Targeted therapy and immunotherapy are newer treatments designed to target specific genetic mutations in the tumor or to stimulate the immune system to fight the cancer. Their role in the treatment of gliomas is continuing to evolve.
Other FDA-approved drugs for treating glioblastoma include lomustine (Gleostine), intravenous carmustine (Bicnu), carmustine wafer implants, and Avastin (bevacizumab).
Avastin is a targeted drug therapy that blocks glioblastoma cells from requesting new blood vessels that feed and allow the tumor to grow.
The FDA approved Vorasidenib, an IDH inhibitor. It works by blocking the mutated enzyme, slowing tumor growth, and extending the time before disease progression. IDH mutant gliomas tend to grow more slowly and have a better prognosis than IDH wild-type gliomas.
Dr. Alexandra Miller tells SurvivorNet that Vorasidenib is a “huge breakthrough for people with IDH mutant tumors.”
“What I tell my patients is that we have these effective treatments, but what they do is they delay the time to when this tumor comes back. Only in exceptional circumstances would we ever talk about getting rid of one of these cancers, a few,” Dr. Daniel Wahl, professor of radiation and oncology at the University of Michigan, tells SurvivorNet.
Burrell’s Cancer Journey
Burrell’s cancer journey began in 2022 when she was diagnosed with glioblastoma.
“Receiving my diagnosis, at the age of 35, when my son was one year old, was devastating,” Burrell previously told U.K.-based news outlet The Sun.
Burrell is among the team of experts that appeared on the popular television show that comes from auction houses. She appeared on the British version of the show, which tours throughout the U.K., valuing various treasures and trinkets. She has been a part of the show since 2018.
Theo Burrell has been diagnosed with glioblastoma.
However, she says things changed seemingly in a flash after her diagnosis.
“Overnight, everything had changed. Suddenly, I’d gone from being a healthy person in the middle of my life with a new baby to having incurable cancer with maybe only a year or two left to live,” Burrell said.
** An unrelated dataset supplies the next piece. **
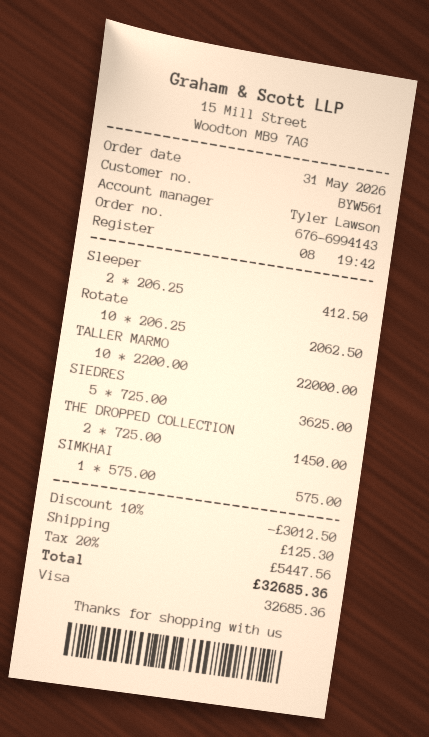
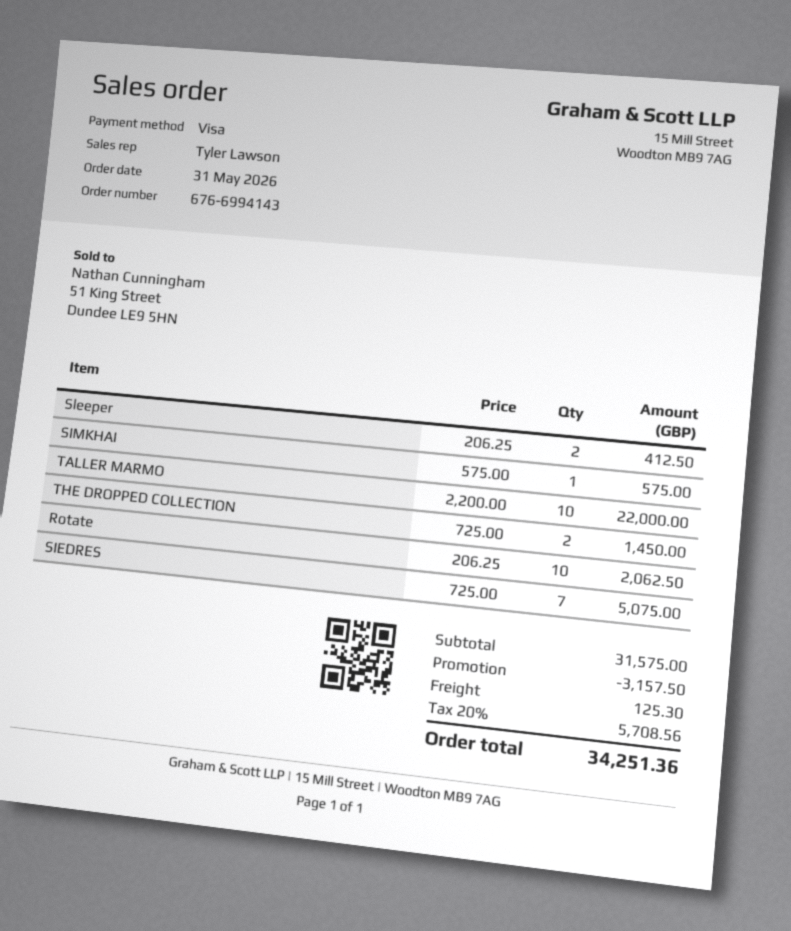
SIEDRES: 5 x 725.00 = 3625.00 -> 7 x 725.00 = 5075.00
discount: 3012.50 -> 3157.50
tax: 20% = 5447.56 -> 20% = 5708.56
total: 32685.36 -> 34251.36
After being diagnosed, Burrell said she immediately underwent surgery to remove the tumor. She also had chemotherapy and radiation. She said in a recent interview that since her diagnosis, she’s gone through the rigors of treatment.
“I’ve lost my hair, I’m no longer allowed to drive, and I’m no longer able to work,” she said.
“What followed was months of surgery and treatment to try and prolong my life, and … I continue to make the best of each day,” Burrell added, saying she’s “doing quite well.”
Since her diagnosis, Burrell has become a brain cancer advocate.
Questions for Your Doctor
If you have been diagnosed with glioblastoma, here are some questions you may consider asking your doctor:
What stage is my brain cancer?
What are the treatment options for my brain cancer?
Am I a good candidate for temozolomide?
Am I a good candidate for Optune?
What are the risks and benefits of the recommended treatment?
What are the side effects of the recommended treatment?
How long will it take to recover from treatment, and will I be able to return to work and normal activities?
What’s the likelihood that insurance will cover the recommended treatment?